Authors themselves conclude:

Our analysis of review files for neuroscience manuscripts submitted to PLOS ONE show that reviewers disagreed with each other just as often as reviewers in conventional review settings (inter-rater reliability = 0.19) that value subjective criteria, such as novelty and significance. Furthermore, we found the same pattern of favoritism: reviewers gave authors a bonus of 0.11 points (4-point scale) for every increased step of co-authorship network proximity. It bears emphasis that we observe these levels of disagreement and favoritism in a setting where reviewers are instructed to assess completed manuscripts on scientific correctness alone.

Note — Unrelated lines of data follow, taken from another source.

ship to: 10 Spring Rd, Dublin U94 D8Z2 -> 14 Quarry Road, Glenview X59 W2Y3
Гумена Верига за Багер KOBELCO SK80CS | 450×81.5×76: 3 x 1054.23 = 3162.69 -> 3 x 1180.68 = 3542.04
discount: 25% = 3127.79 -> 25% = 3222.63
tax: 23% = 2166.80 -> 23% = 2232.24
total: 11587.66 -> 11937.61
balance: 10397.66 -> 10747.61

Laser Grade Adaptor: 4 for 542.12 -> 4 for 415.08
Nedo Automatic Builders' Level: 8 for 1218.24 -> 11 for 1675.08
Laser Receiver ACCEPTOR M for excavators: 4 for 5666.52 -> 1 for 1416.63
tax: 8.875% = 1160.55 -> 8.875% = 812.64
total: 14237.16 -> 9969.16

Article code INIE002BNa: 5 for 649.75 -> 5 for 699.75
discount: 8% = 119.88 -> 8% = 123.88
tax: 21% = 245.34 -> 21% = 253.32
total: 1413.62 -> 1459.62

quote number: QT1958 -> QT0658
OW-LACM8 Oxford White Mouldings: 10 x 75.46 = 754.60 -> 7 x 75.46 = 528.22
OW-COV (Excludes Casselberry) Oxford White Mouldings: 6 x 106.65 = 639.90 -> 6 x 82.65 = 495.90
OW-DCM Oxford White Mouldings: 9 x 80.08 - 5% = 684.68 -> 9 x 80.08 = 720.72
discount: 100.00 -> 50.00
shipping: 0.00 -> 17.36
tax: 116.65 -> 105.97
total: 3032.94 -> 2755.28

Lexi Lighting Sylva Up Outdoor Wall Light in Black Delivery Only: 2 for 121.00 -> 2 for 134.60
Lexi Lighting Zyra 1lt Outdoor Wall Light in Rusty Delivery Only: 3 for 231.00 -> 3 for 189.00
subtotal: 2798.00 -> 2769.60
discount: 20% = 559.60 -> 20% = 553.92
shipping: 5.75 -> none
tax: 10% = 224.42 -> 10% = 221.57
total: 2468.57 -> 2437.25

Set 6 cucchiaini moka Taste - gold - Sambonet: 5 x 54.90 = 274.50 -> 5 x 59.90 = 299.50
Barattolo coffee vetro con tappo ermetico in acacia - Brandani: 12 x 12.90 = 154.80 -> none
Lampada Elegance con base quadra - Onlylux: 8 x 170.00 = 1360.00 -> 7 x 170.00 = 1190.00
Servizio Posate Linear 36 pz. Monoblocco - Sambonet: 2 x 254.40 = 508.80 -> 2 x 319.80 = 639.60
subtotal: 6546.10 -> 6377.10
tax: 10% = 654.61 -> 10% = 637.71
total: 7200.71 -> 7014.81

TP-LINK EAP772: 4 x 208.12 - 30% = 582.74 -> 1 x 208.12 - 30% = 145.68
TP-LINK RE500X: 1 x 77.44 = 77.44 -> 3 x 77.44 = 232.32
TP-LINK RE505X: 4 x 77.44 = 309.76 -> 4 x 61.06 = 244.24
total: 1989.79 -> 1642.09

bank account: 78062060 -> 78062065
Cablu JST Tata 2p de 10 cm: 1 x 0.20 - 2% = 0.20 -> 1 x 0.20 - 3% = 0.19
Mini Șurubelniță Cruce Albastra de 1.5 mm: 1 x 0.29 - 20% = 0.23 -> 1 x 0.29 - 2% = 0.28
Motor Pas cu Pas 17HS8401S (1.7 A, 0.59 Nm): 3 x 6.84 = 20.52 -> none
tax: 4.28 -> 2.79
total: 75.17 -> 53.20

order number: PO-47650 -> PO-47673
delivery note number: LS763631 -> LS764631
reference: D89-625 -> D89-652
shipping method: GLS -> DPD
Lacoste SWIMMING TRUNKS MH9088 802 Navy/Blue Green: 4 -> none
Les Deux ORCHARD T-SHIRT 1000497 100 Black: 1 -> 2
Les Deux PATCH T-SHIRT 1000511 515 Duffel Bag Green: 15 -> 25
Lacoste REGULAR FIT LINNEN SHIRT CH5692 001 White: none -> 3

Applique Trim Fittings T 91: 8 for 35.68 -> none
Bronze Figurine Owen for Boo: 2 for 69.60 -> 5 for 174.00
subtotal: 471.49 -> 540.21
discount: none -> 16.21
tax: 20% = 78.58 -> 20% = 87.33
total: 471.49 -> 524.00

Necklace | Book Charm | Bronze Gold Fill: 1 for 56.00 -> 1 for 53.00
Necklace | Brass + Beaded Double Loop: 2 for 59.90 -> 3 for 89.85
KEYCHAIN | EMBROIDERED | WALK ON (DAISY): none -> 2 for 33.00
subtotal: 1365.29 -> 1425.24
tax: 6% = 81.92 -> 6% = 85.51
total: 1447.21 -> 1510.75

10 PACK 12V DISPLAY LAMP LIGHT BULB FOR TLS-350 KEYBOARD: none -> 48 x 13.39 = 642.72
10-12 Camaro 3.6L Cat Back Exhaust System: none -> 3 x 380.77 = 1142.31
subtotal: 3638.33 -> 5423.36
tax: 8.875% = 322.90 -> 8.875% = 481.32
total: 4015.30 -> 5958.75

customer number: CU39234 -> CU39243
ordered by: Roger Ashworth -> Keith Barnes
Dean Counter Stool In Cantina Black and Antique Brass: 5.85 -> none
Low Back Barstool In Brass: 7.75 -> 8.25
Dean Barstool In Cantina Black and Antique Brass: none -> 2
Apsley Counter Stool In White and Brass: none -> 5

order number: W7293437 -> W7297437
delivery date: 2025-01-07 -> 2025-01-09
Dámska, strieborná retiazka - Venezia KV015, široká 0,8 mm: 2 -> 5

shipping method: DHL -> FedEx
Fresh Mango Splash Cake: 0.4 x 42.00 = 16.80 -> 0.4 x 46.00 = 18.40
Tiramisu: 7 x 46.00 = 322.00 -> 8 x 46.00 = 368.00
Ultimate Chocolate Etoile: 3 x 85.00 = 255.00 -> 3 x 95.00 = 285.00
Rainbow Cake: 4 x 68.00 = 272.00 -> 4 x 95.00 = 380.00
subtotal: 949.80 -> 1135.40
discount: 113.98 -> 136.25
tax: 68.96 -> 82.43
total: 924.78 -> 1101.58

Such patterns of disagreement and favoritism are difficult to align with a view of the research frontier as unified by a common scientific method and divided only by distinctive tastes for novelty and significance. These patterns are instead consistent with scholarship on “schools of thought.” According to this view, the highly uncertain parts of the research frontier are explored by competing clusters of researchers, members of which disagree on what methods produce valid claims and what assumptions are acceptable. As one editor put it, “there is a little bit of groupthink going on, where if it’s someone in my circle, we’re on the same wavelength, and I may even be subconsciously predisposed to like it.” The patterns we find are also consistent with nepotism–reviewers’ strategic aims may corrupt even straightforward assessments of validity. Nevertheless, we presented several factors that strongly suggest schools of thought play a major, if not primary role. First, incentives to review strategically are likely to be much lower in the modest-impact and non-zero sum setting of PLOS ONE. Second, policies designed to reduce bias directly, such as blinding reviewers from observing authors’ identities, have proven notably inconsistent in identifying even small effects (Jefferson et al., 2002; Lee et al., 2013). Lastly, as discussed in section 4.5, even distant reviewers, who we expect to be non-nepotistic, give more favorable scores than very distant reviewers, who we expect to be equally non-nepotistic. Although not conclusive, we believe this study provides the strongest available quantitative evidence for the impact of schools of thought on evaluation of scientific ideas.

So in general, I think we should be quite vary about implementing policies that in practice try to maximize the rejection rate by removing all possibility of nepotism. This will also affect minority schools of thought and just in general heterodox researchers. The history of science shows that these people are very important for progress. I agree that some safeguards against nepotism are sensible. For instance, I would guess that journal editors typically do not use more than 1 author suggested reviewer. At OpenPsych, the editors avoid picking close coauthors for reviewers: people who have recently worked together, or did a lot of work together. The role of editors in determining the fate of submissions is generally not studied much, as journals don’t want to share this information, potentially opening them to criticism about nepotism. So we continue with peer review as a kind of biased black box. One of the goals of OpenPsych was to push the open science reform in the differential psychology area by opening up all the reviews, and the identities. So far I think it has worked out fairly well, and other journals are adopting similar policies.